Изменить размер шрифта - +
— Я забрал ноутбук Китаева, там до хрена всего.

Забрал ноутбук — интересно, при каких же обстоятельствах? Опять вранье. Ника от него устала.

— Ты где сейчас?

Ника молчит. Света кивает, поправляет ворот платья, пачкая его алым, тоже ждет Никин ответ.

— Помоги мне, — говорит Рома.

На экране телевизора вновь машут ногами женщины в блестящих лосинах, за соседним столиком переговариваются китайцы, за окном на велосипеде едет мужчина в гавайской рубашке и шортах. За ним идет медведица. Наверное, ей жарко, с таким-то мехом летом.

Ника крутит в пальцах салфетку.

— Зачем мне это? Помогать тебе.

— Я в федеральном розыске. А тебя ищут неофициально. Я не думаю, что они просто поговорить хотят. И разве у тебя есть еще какие-то дела? — добавляет он.

Нике хочется сказать, что никаких.

Нике хочется продиктовать адрес, где она сейчас живет, сказать «приезжай». Сделать все, чтобы не оставаться в одиночестве, не вешать трубку, не прощаться.

Но идея эта так себе. Что будет, когда Рома узнает все, что ему нужно? Когда отомстит всем, кому решил мстить? Когда она в очередной раз спутает его с галлюцинацией? Когда его убьют? Когда его посадят? И — главное — сколько можно находиться в волглой дагаевской тени?

— Большой латте для Марины! — кричит парень за стойкой. Ника забирает стакан.

— Ника… — напоминает о себе Рома. — Ты мне нужна.

— Ничем не могу помочь. И я не Ника. Я — Марина.

— Это все, что ты можешь ответить?

— Будь осторожен, пожалуйста, — говорит она и вешает трубку. Светы за столом больше нет.

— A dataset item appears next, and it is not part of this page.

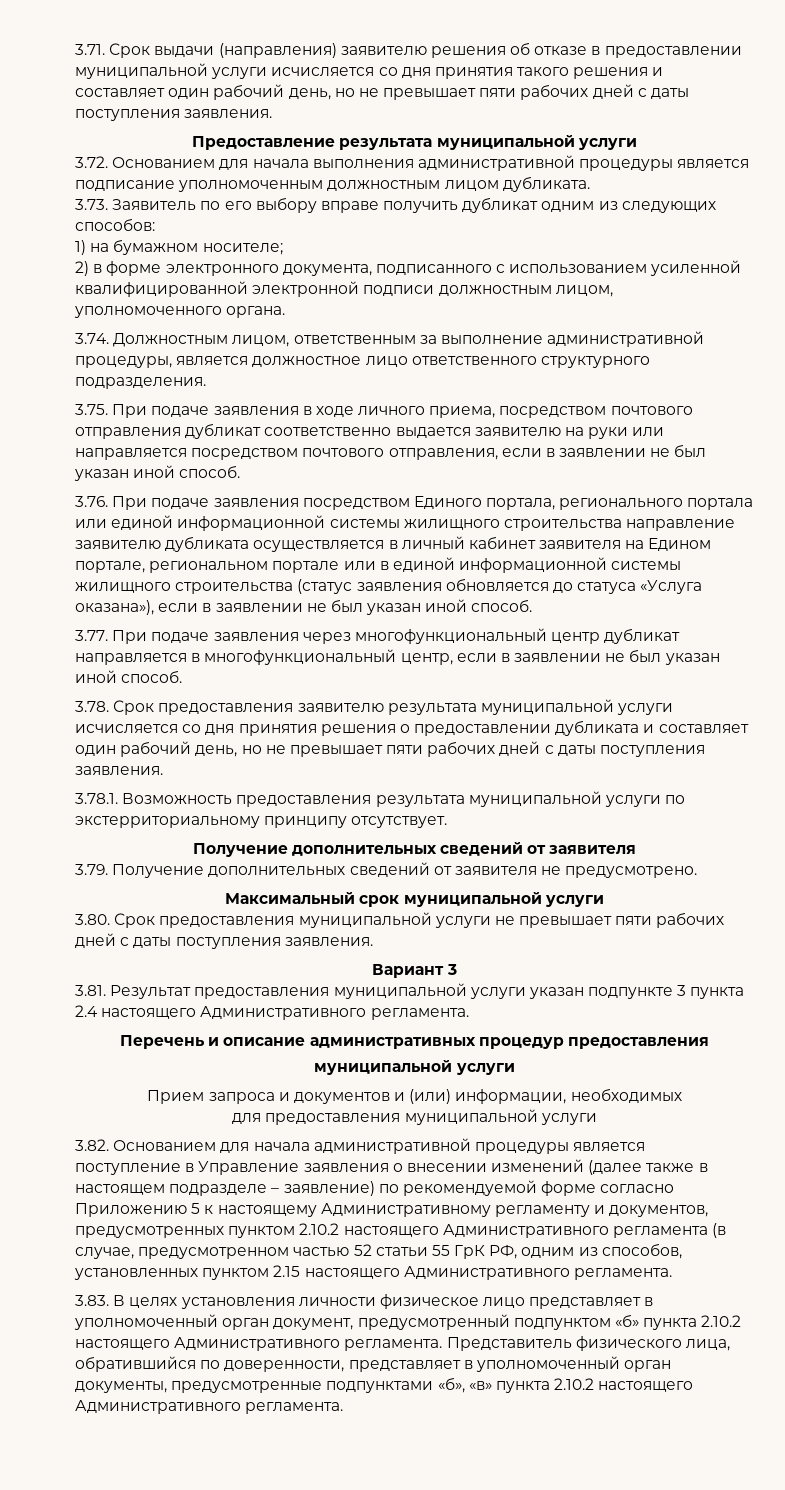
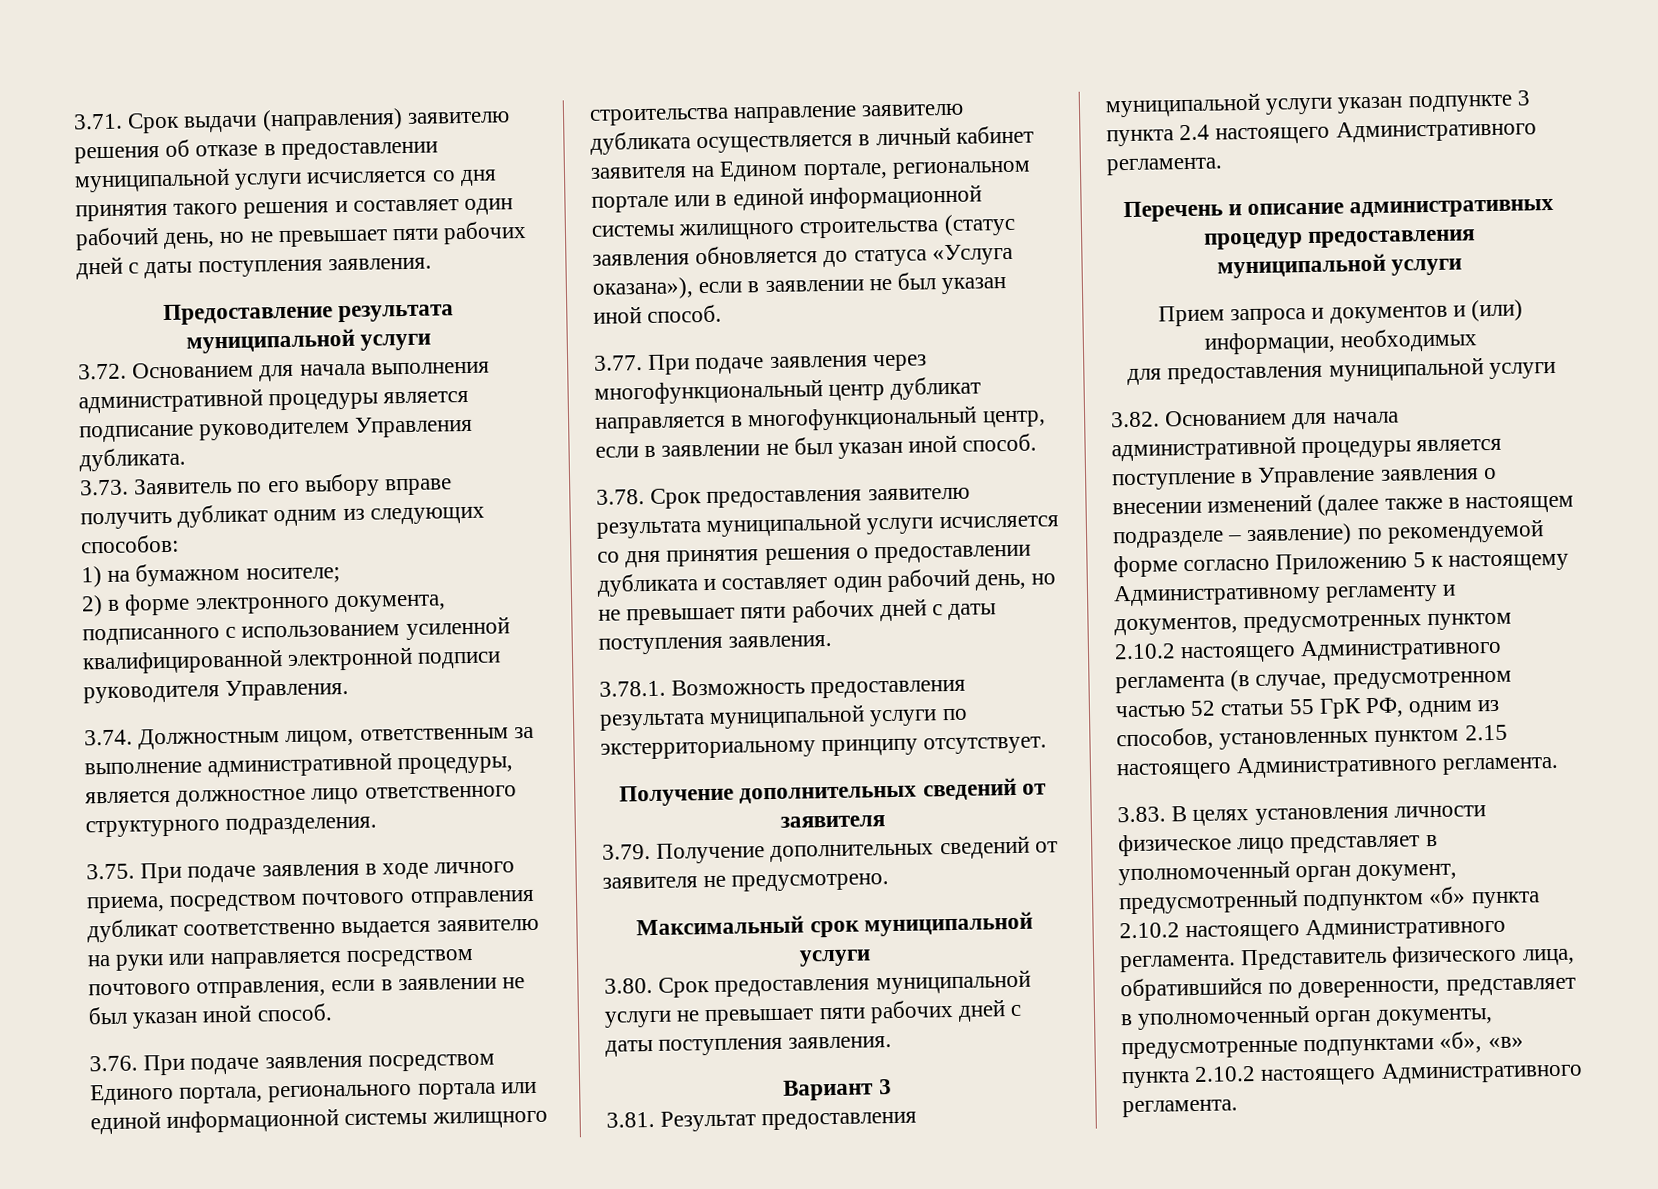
- 3.72. Основанием для начала выполнения административной процедуры является подписание уполномоченным должностным лицом дубликата.
+ 3.72. Основанием для начала выполнения административной процедуры является подписание руководителем Управления дубликата.
- 2) в форме электронного документа, подписанного с использованием усиленной квалифицированной электронной подписи должностным лицом, уполномоченного органа.
+ 2) в форме электронного документа, подписанного с использованием усиленной квалифицированной электронной подписи руководителя Управления.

По телевизору показывают ухоженную женщину, она проводит рукой по волосам, локоны пружинят под ее пальцами. Время сиять, говорит она и улыбается.

Время сиять.

 

Эпилог

Помнишь, ты предложил мне съездить в горы? Я уже бывала там — ну, почти там, на границе с Республикой Алтай.

Как-то раз родители Андрея взяли нас, детей, с собой в поездку. Мы сели в душный уазик — родители вперед, а мы втроем на заднее сиденье, — опустили стекла и отправились на юг, к берегу реки Чарыш. Горы в той стороне походили на спящих зверей с впалыми боками, и мы ехали между ними медленно, словно боялись разбудить. Деревни прятались в их складках, а на горизонте горы теряли контуры, будто над ними в небе размыли акварель.

Мы въехали в село. Машину припарковали у небольшого пруда, в котором гогоча плескались гуси. Брат Андрея вытянулся на заднем сиденье и уснул — родители оставили двери машины открытыми, чтобы создать какой-никакой сквозняк. Они клеили на столбы объявления, потом заговорили с женщиной у магазина в конце улицы, вручили ей брошюру. Она посмотрела на нас, снова на родителей Андрея и пригласила их в дом.

Мы ждали, изнывая от жары. Андрей гусей боялся и сел на лавочку у неокрашенного штакетника, за которым шумели заросли крапивы и виднелась изба. Я села рядом. Спустя время на улице появилась старуха: она неспешно шла к нам от магазина с тканевой сумкой в руке, узкая, как воронье перо, в платке и легком платье по колено. На платье был узор, который мама называла «огурцы».

Подойдя к нам, старуха опустилась на лавочку, поставила сумку в запеченную солнцем пыль, положила смуглые руки на колени, тяжело выдохнула.

Мы насторожились. Старуха молчала. Долго смотрела на наш уазик, на дом, куда зашли родители Андрея, затем на свеженаклеенное объявление. Его край подрагивал на ветру. «Диагностируем причину проблем с работой и личной жизнью, поможем при алкоголизме и наркомании, совершим обряд и ликвидируем негативное воздействие, наладим связь с предками, сертифицировано» — было напечатано черным по белому.

— Нехорошо, — сказала наконец старуха.